The total $\left[H_3{O}^{+}\right]$ is from ionization of $HCl$ and $H_{2}O$ both according to the following reactions-

$2H_{2}O\left(l\right)\rightleftharpoons H_3{O}^{+}\left(aq\right)+O{H}^{-}\left(aq\right)$

$HCl\left(aq\right)+H_{2}O\left(l\right)\rightleftharpoons H_3{O}^{+}\left(aq\right)+C{l}^{-}\left(aq\right)$

Step 2. Total $\left[H_3{O}^{+}\right]$

Assume $x=\left[O{H}^{-}\right]=\left[H_3{O}^{+}\right]$ from $H_{2}O$ and $y=\left[H^{+}\right]={10}^{-8}$ from $HCl$ as $HCl$ being strong acid, it completely ionizes.

So, total $\left[H_3{O}^{+}\right]={10}^{-8}+x$ and total $\left[O{H}^{-}\right]=x$ .

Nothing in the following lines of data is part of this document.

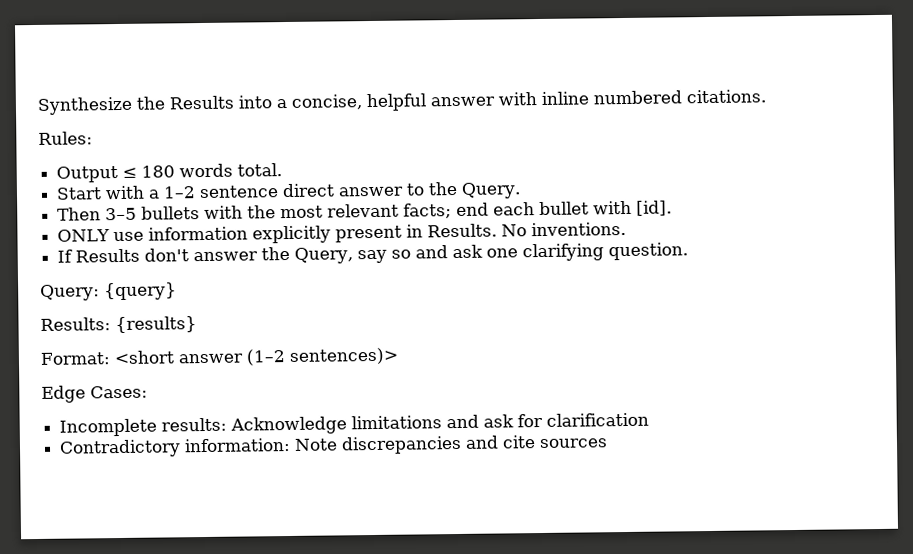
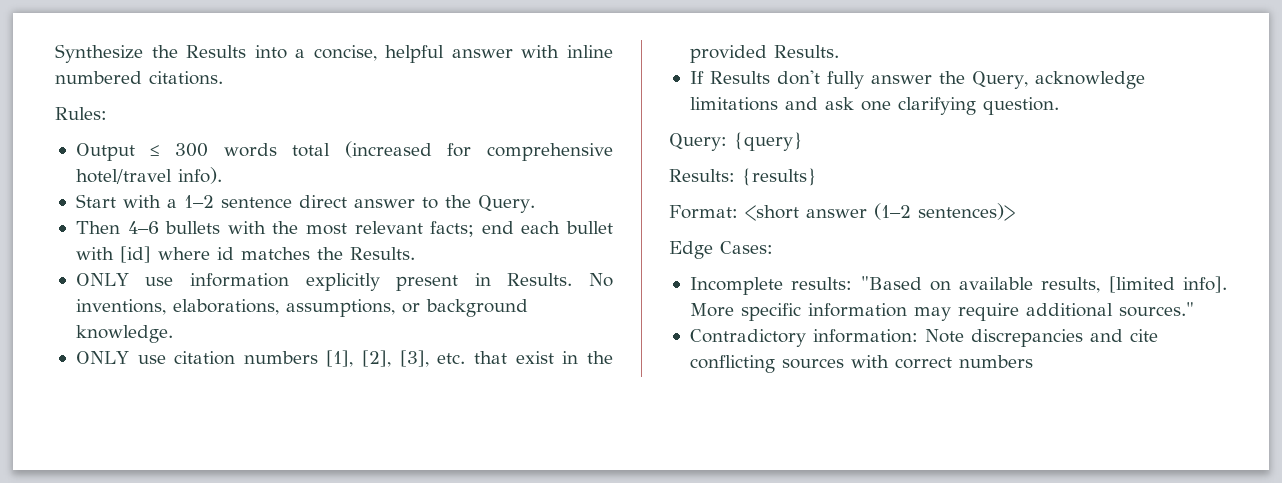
- Output ≤ 180 words total.
+ Output ≤ 300 words total (increased for comprehensive hotel/travel info).
- Then 3–5 bullets with the most relevant facts; end each bullet with [id].
+ Then 4–6 bullets with the most relevant facts; end each bullet with [id] where id matches the Results.
- No inventions.
+ No inventions, elaborations, assumptions, or background knowledge.
+ ONLY use citation numbers [1], [2], [3], etc. that exist in the provided Results.
- If Results don't answer the Query, say so and ask one clarifying question.
+ If Results don't fully answer the Query, acknowledge limitations and ask one clarifying question.
- Incomplete results: Acknowledge limitations and ask for clarification
+ Incomplete results: "Based on available results, [limited info]. More specific information may require additional sources."
- Contradictory information: Note discrepancies and cite sources
+ Contradictory information: Note discrepancies and cite conflicting sources with correct numbers

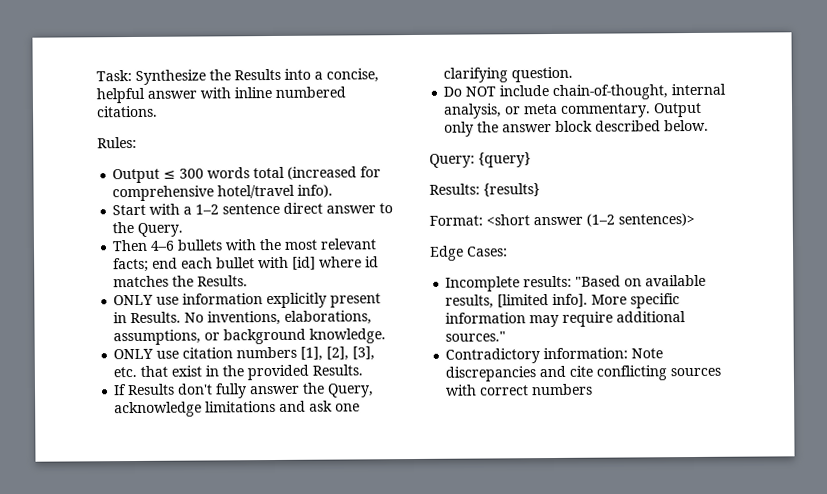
- Synthesize the Results into a concise, helpful answer with inline numbered citations.
+ Task: Synthesize the Results into a concise, helpful answer with inline numbered citations.
+ Do NOT include chain-of-thought, internal analysis, or meta commentary. Output only the answer block described below.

We know, $K_w=\left[O{H}^{-}\right]\left[H_3{O}^{+}\right]={10}^{–14}$

$\Rightarrow K_w=({10}^{-8}+x)\left(x\right)={10}^{-14}$

or $x^2+{10}^{-8}x–{10}^{-14}=0$

$\Rightarrow x=9.5\times {10}^{-8}$

So, total $H^{+}=9.5\times {10}^{-8}+{10}^{-8}=10.5\times {10}^{-8}$

Step 3. pH calculation

We know, $pH=-\log \left[H^{+}\right]$

$pH=-\log (10.5\times {10}^{-8})=6.98$


Final answer: $6.98$